¡Oh locura, que no sabe amar humanamente a los hombres! ¡Oh necio del hombre que sufre inmoderadamente por las cosas humanas! Todo esto era yo entonces, y así me abrasaba, suspiraba, lloraba, me turbaba y no hallaba descanso ni consejo. Llevaba mi alma rota, ensangrentada, y que no soportaba ser llevada por mí, pero no hallaba dónde ponerla. Ni descansaba en los bosques amenos, ni en los juegos y cantos, ni en los lugares perfumados, ni en los banquetes espléndidos, ni en los deleites de la alcoba y de la cama, ni, finalmente, en los libros ni en los versos. Todo me causaba horror, hasta la misma luz; y cuanto no era lo que era él, me resultaba insoportable y odioso, fuera de gemir y llorar, pues sólo en esto hallaba algún descanso. Y si apartaba de esto a mi alma, luego me abrumaba la pesada carga de mi miseria — Confesiones de San Agustín. Pag 22

San Agustín

A ti, Señor, debía ser elevada para ser curada. Lo sabía, pero ni quería ni podía. Tanto más cuanto que lo que pensaba acerca de ti no era algo sólido y firme. No eras tú, sino un fantasma vano, y mi error era mi Dios. Y si me esforzaba por apoyar sobre él mi alma para que descansara, luego resbalaba como quien pisa en falso y caía de nuevo sobre mí, siendo yo para mí mismo una morada infeliz, en donde ni podía estar ni me era posible salir. ¿Y adónde podía huir mi corazón de mi corazón? ¿A dónde huir de mí mismo? ¿A dónde no me seguiría yo a mí mismo? Con todo, huí de mi patria, porque mis ojos le habían de buscar menos donde no solían verle (al amigo). Y así que me fui de Tagaste a Cartago.

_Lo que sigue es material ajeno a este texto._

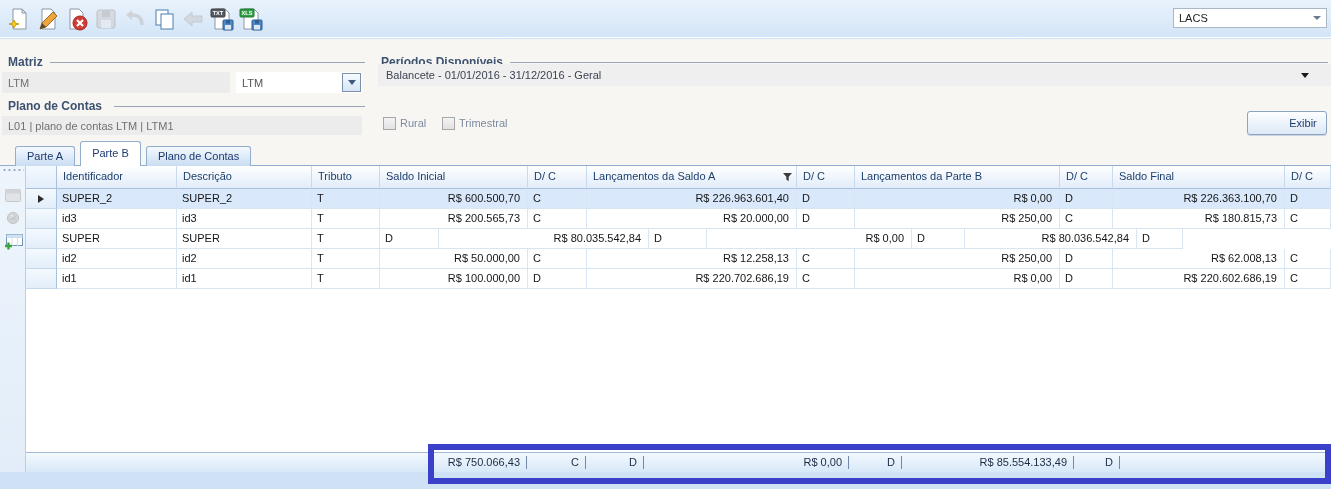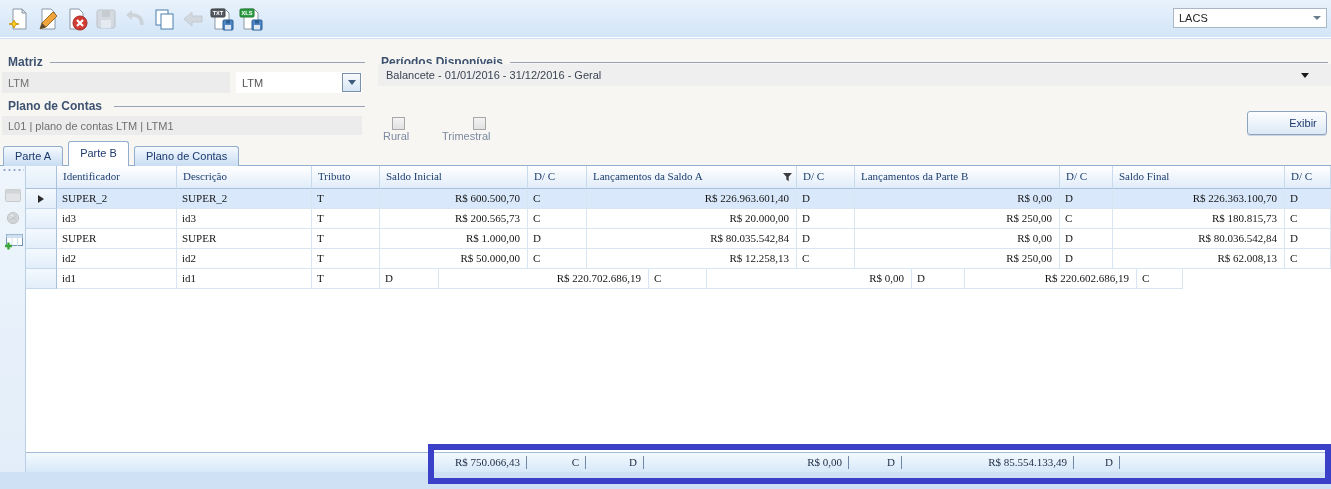--- a/index.html
+++ b/index.html
@@ -49,7 +49,7 @@
   }
   .periodo-combo .arr { position:absolute; right:22px; width:0; height:0; border-left:4px solid transparent; border-right:4px solid transparent; border-top:5px solid #1a1a1a; }
 
-  .chk { position:absolute; display:flex; align-items:flex-end; color:#7c8aa0;flex-direction:column; }
+  .chk { position:absolute; display:flex; align-items:flex-start; color:#7c8aa0; }
   .chk .box { width:13px; height:13px; background:linear-gradient(#f3f3f3,#e2e2e2); border:1px solid #a8a8a8; margin-right:4px; }
 
   .exibir-btn {

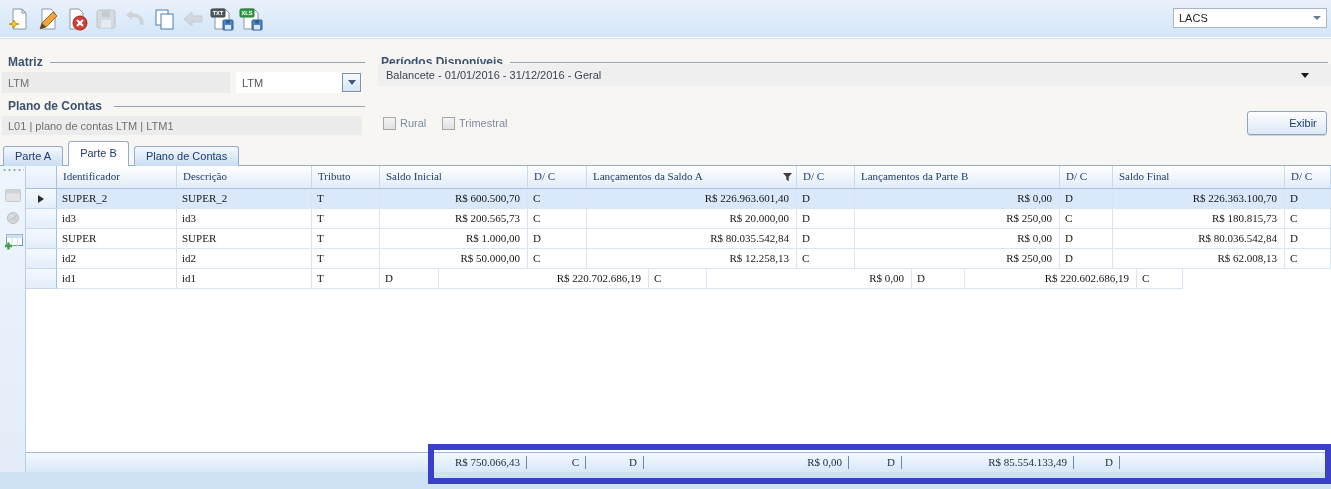--- a/index.html
+++ b/index.html
@@ -61,7 +61,7 @@
   }
 
   
-  .tabstrip { position:absolute; left:0; top:101px; width:1331px; height:26px; border-bottom:1px solid #93aecd; padding-left:3px; }
+  .tabstrip { position:absolute; left:0; top:101px; width:1331px; height:26px; border-bottom:1px solid #93aecd; padding-left:15px; }
   .tab {
     display:inline-block; height:20px; line-height:19px; margin-top:6px; margin-right:2px;
     padding:0 11px; color:#1d3a6d; vertical-align:bottom;

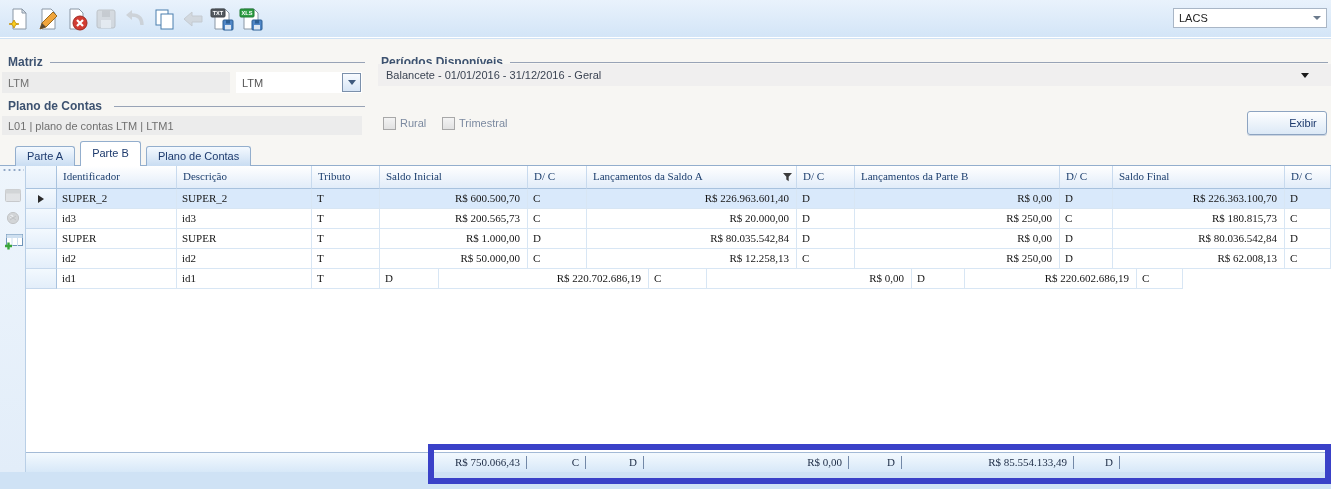--- a/index.html
+++ b/index.html
@@ -71,7 +71,7 @@
   .tab.active { height:25px; line-height:23px; margin-top:1px; background:#fff; z-index:3; }
 
   
-  .grid-area { position:absolute; left:0; top:127px; width:1331px; height:306px; background:#fff;font-family:Liberation Serif, serif; }
+  .grid-area { position:absolute; left:0; top:127px; width:1331px; height:306px; background:#fff; }
   .mini-strip {
     position:absolute; left:0; top:0; width:26px; height:306px;
     background:linear-gradient(#eef5fc,#e2edf9); border-right:1px solid #b9cfe6;

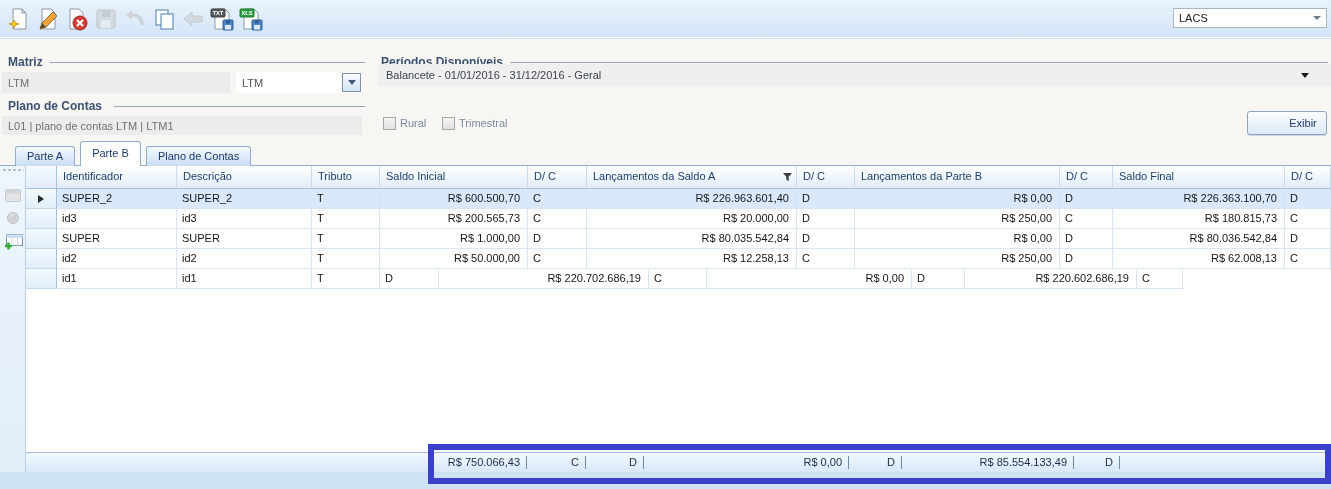--- a/index.html
+++ b/index.html
@@ -337,7 +337,6 @@
         <div class="cell c-id">SUPER</div>
         <div class="cell c-desc">SUPER</div>
         <div class="cell c-trib">T</div>
-        <div class="cell num c-si">R$ 1.000,00</div>
         <div class="cell c-dc1">D</div>
         <div class="cell num c-pa">R$ 80.035.542,84</div>
         <div class="cell c-dc2">D</div>

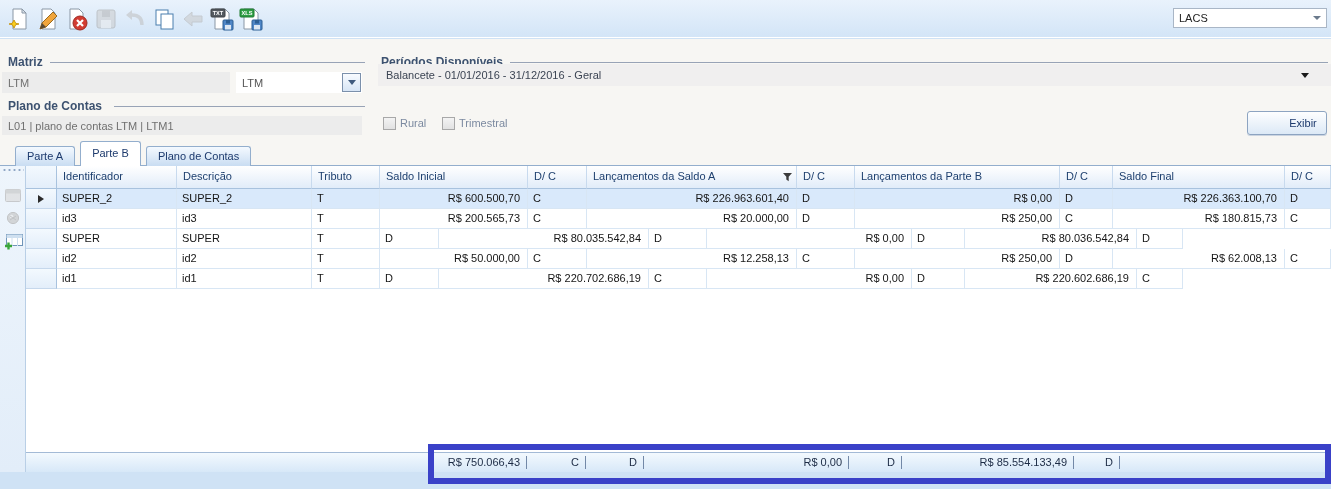--- a/index.html
+++ b/index.html
@@ -366,6 +366,7 @@
         <div class="cell c-id">id1</div>
         <div class="cell c-desc">id1</div>
         <div class="cell c-trib">T</div>
+        <div class="cell num c-si">R$ 100.000,00</div>
         <div class="cell c-dc1">D</div>
         <div class="cell num c-pa">R$ 220.702.686,19</div>
         <div class="cell c-dc2">C</div>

Esto es lo que se ama en los amigos; y de tal modo se ama, que la conciencia humana se considera rea de culpa si no ama al que le ama, o no corresponde al que le amó primero, sin buscar de él otra cosa exterior que tales signos de benevolencia. De aquí el llanto cuando muere alguno, y las tinieblas de dolores, y el afligirse el corazón, cambiada la dulzura en amargura; y la muerte de los vivos proviene de la pérdida de la vida de los que mueren. Bienaventurado el que te ama a ti, Señor; y al amigo en ti, y al enemigo por ti. Porque solo no podrá perder al amigo quien tiene a todos por amigos en aquel que no puede perderse. ¿Y quién es éste sino nuestro Dios, el Dios que ha hecho el cielo y la tierra y los llena, porque llenándoles los ha hecho? Nadie, Señor, te pierde, sino el que te deja. Mas porque te deja, ¿adónde va o adónde huye, sino de ti sereno a ti airado? Pero ¿dónde no hallará tu ley para su castigo? Porque tu ley es la verdad, y la verdad, tú.